Consolidation among Scotland’s Independent Financial Advisors continues at pace

Nicholas Howie (Lindsays)

CONSOLIDATION in Scotland’s independent financial advice sector is showing no signs of slowing, experts believe.

Corporate lawyers at independent Scottish legal firm Lindsays say they are advising a growing number of Independent Financial Advisors (IFAs) on transactions including mergers, takeovers and management buy-outs.

Dentists and veterinary surgeries are among the sectors which have seen significant consolidation in recent years, with larger interests – frequently backed by private equity investors – broadening their portfolio and reach by taking over smaller rivals, in traditionally highly-fragmented sectors.
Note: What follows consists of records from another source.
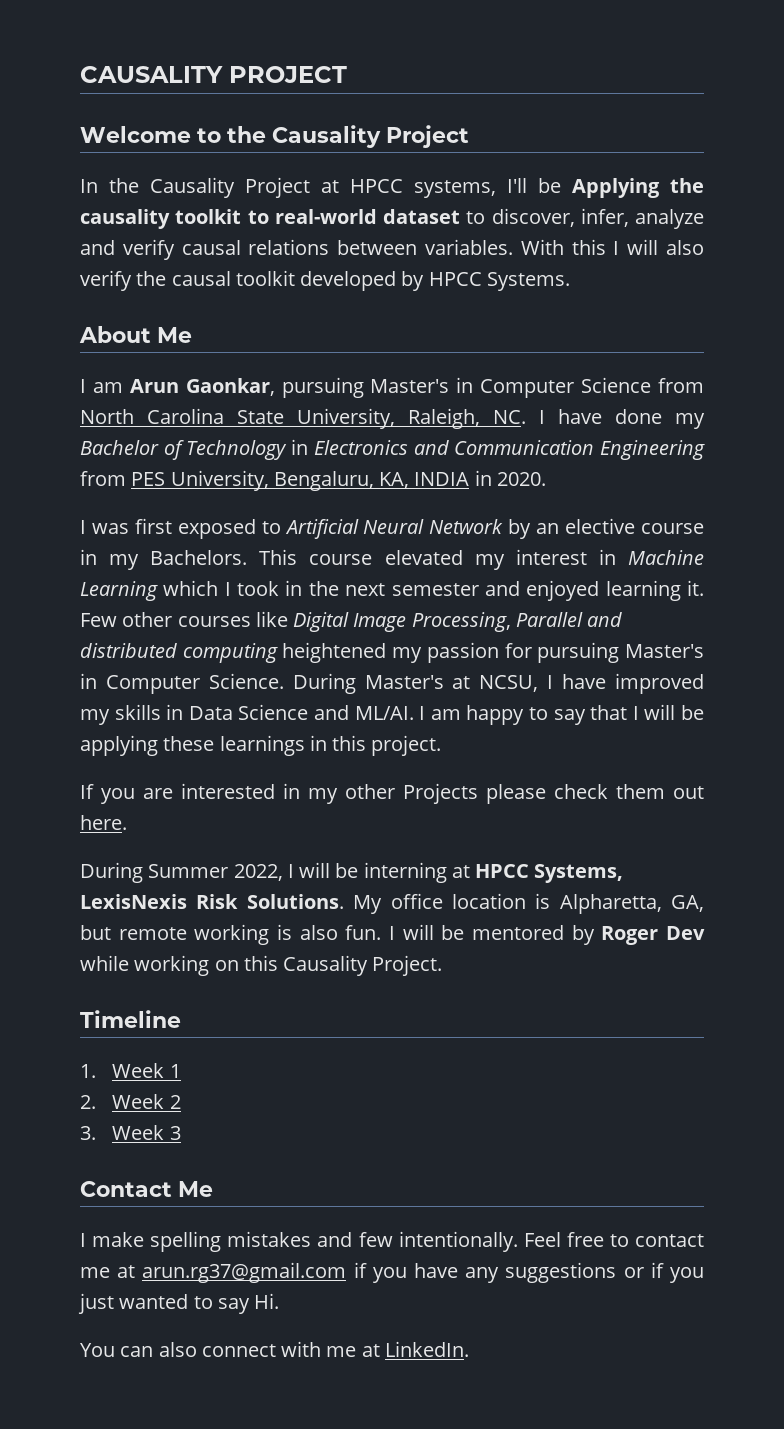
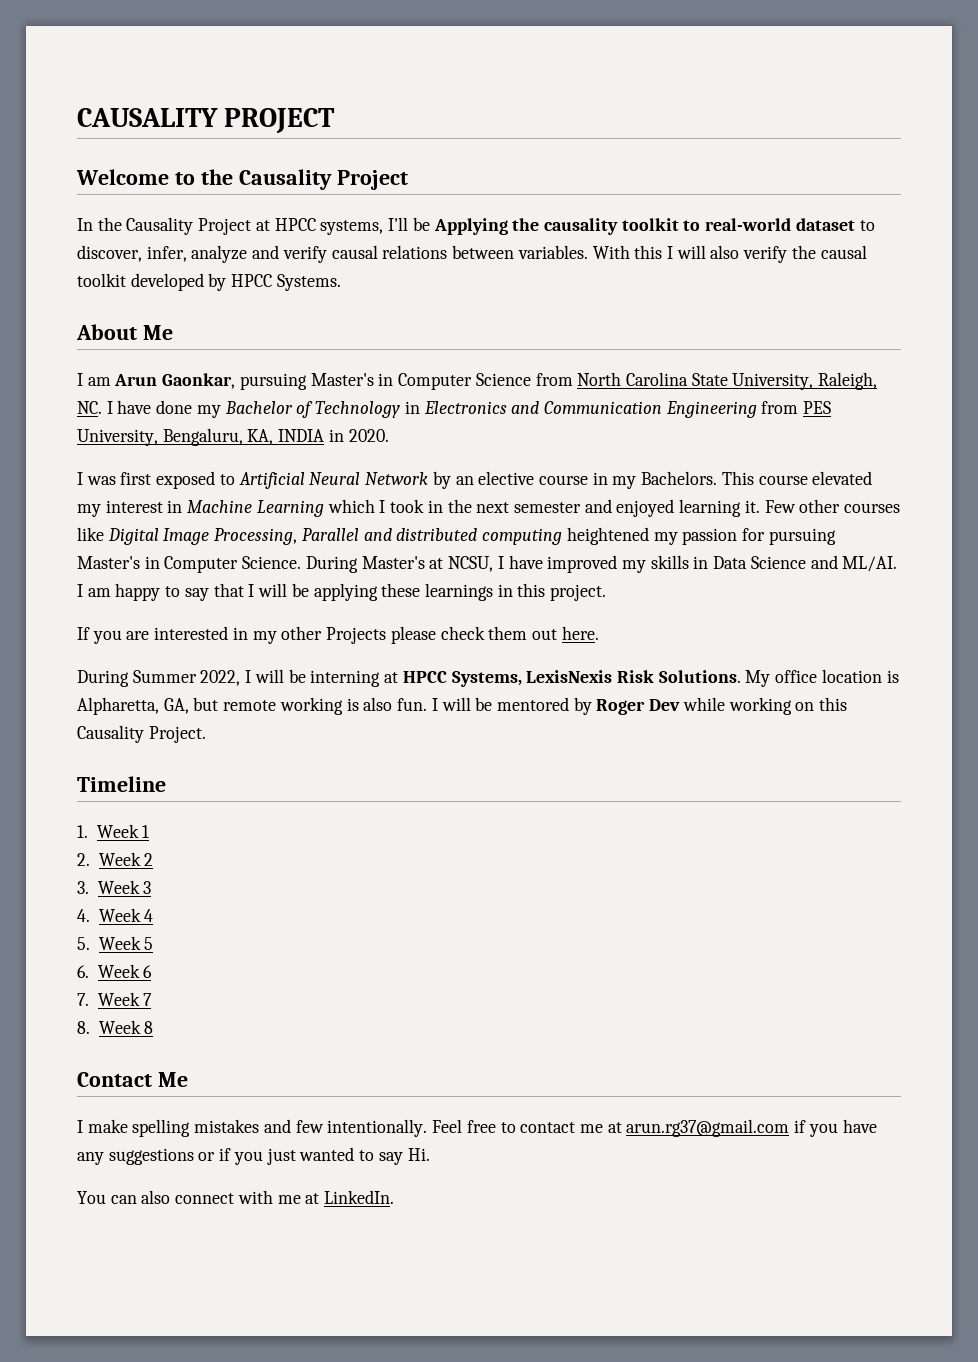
+ 4. Week 4
+ 5. Week 5
+ 6. Week 6
+ 7. Week 7
+ 8. Week 8

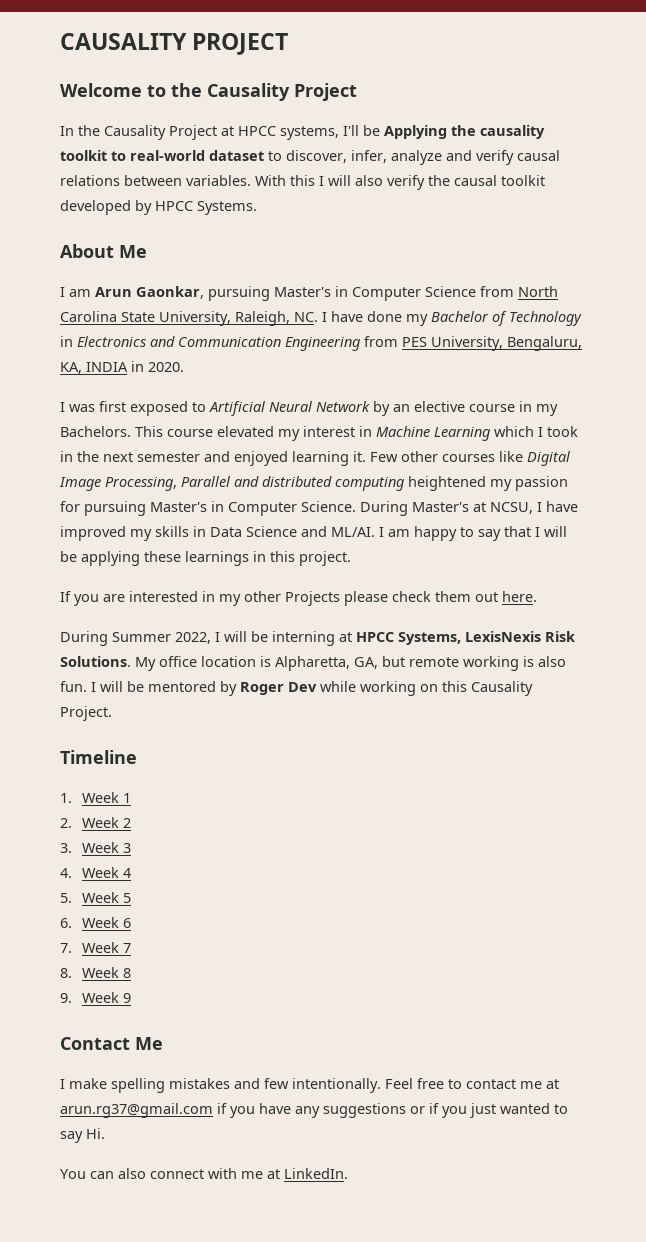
+ 9. Week 9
Nicholas Howie, a Glasgow-based Partner in Lindsays’ Corporate Law team, believes consolidation among IFAs shows no signs of slowing – with advisor demographics and changing regulatory demands behind some of the opportunities emerging.

He said: “As a firm we have worked with more IFAs involved in consolidation in the past year as we did in the previous 12 months – and our understanding is that we are not alone in experiencing this.

“There are various factors at play in why we are seeing this, with a significant proportion of IFA businesses are small firms or self-employed IFAs.

“One is the age profile of many working in the industry. With years of experience and a solid client base, there are potentially greater benefits to them in reaching a deal to have their practice continue rather than wind it down.

“Changing regulatory requirements – and the need to keep pace with those – are also playing their part. That can be both for those who may have been looking towards retirement in the near future in any case and those who consider that meeting compliance demands may be more efficient as part of a well-resourced larger entity.”

Looking at the wider picture in the sector, Mr Howie added: “In many ways, it feels like the consolidation we are seeing is natural. There are both IFAs looking at the next stage in their lives and those looking to increase their market share and achieve economies of scale. On both sides of the deal, the opportunities can be mutually beneficial.”

For owners or shareholders weighing up whether to market their business or respond to an approach, Mr Howie advises that the starting point in the journey should be to ensure that your own house is in order. That can be in terms of both general administration and in having up-to-date financial information.

“Both parties will want to do their own due diligence. Each is seeking certainty in different ways and will be looking to build ongoing future relationships. Ensuring you are compliant with relevant regulations, for example, and having management accounts to hand is helpful,” the lawyer said.

“Each business is unique and it is important that advice is tailored to specific circumstances. Expert advice can make a transaction smoother and faster for all parties.”

Previous research across the UK has shown a sharp increase in deals to buy IFAs.

In many cases, private equity investors see an opportunity to acquire IFAs as part of their growth strategy, creating a situation where a host of smaller IFA businesses are consolidated under the umbrella of a single group.

Larger companies often add the consolidated enterprise to their business and leave the daily management to local operators.

Lindsays’ corporate lawyers advise clients from the firm’s offices in Edinburgh, Glasgow, Dundee, Perth and Crieff.